◆ PROBLEM TO SOLVE: For every entry below, give it back exactly and leave out any image.

(Difference listings)
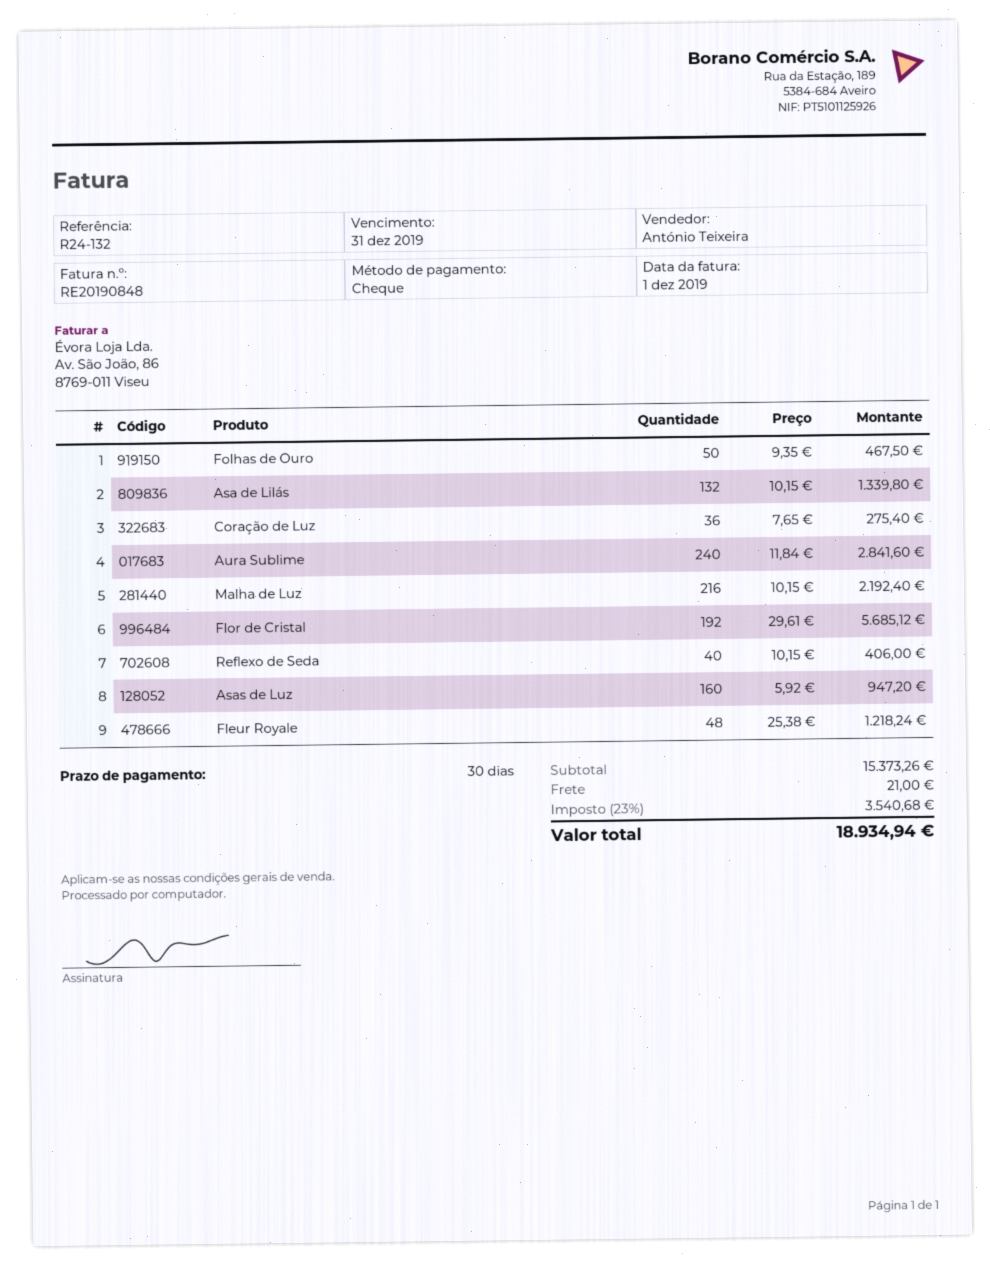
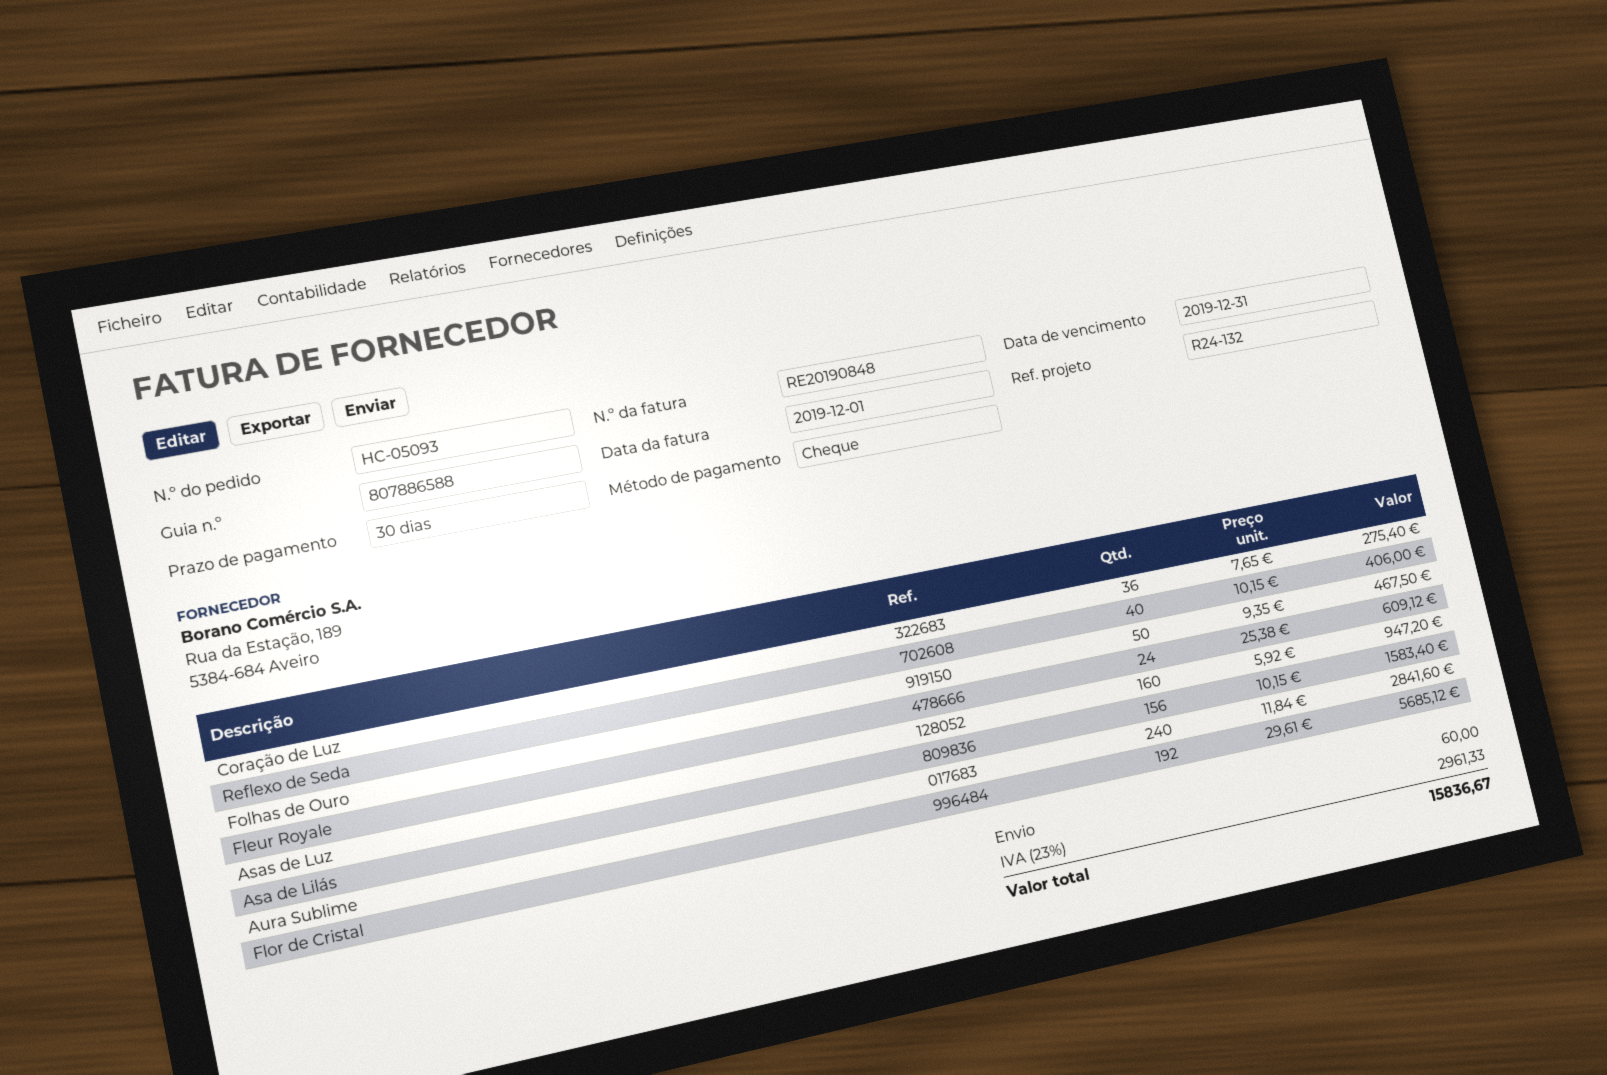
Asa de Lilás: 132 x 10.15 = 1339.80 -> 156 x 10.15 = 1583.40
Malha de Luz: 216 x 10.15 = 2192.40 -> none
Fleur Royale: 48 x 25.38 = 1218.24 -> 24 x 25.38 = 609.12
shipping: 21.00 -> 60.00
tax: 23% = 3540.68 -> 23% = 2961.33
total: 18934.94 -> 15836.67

◆ RESPONSE TO THE TASK:
Asa de Lilás: 132 x 10.15 = 1339.80 -> 156 x 10.15 = 1583.40
Malha de Luz: 216 x 10.15 = 2192.40 -> none
Fleur Royale: 48 x 25.38 = 1218.24 -> 24 x 25.38 = 609.12
shipping: 21.00 -> 60.00
tax: 23% = 3540.68 -> 23% = 2961.33
total: 18934.94 -> 15836.67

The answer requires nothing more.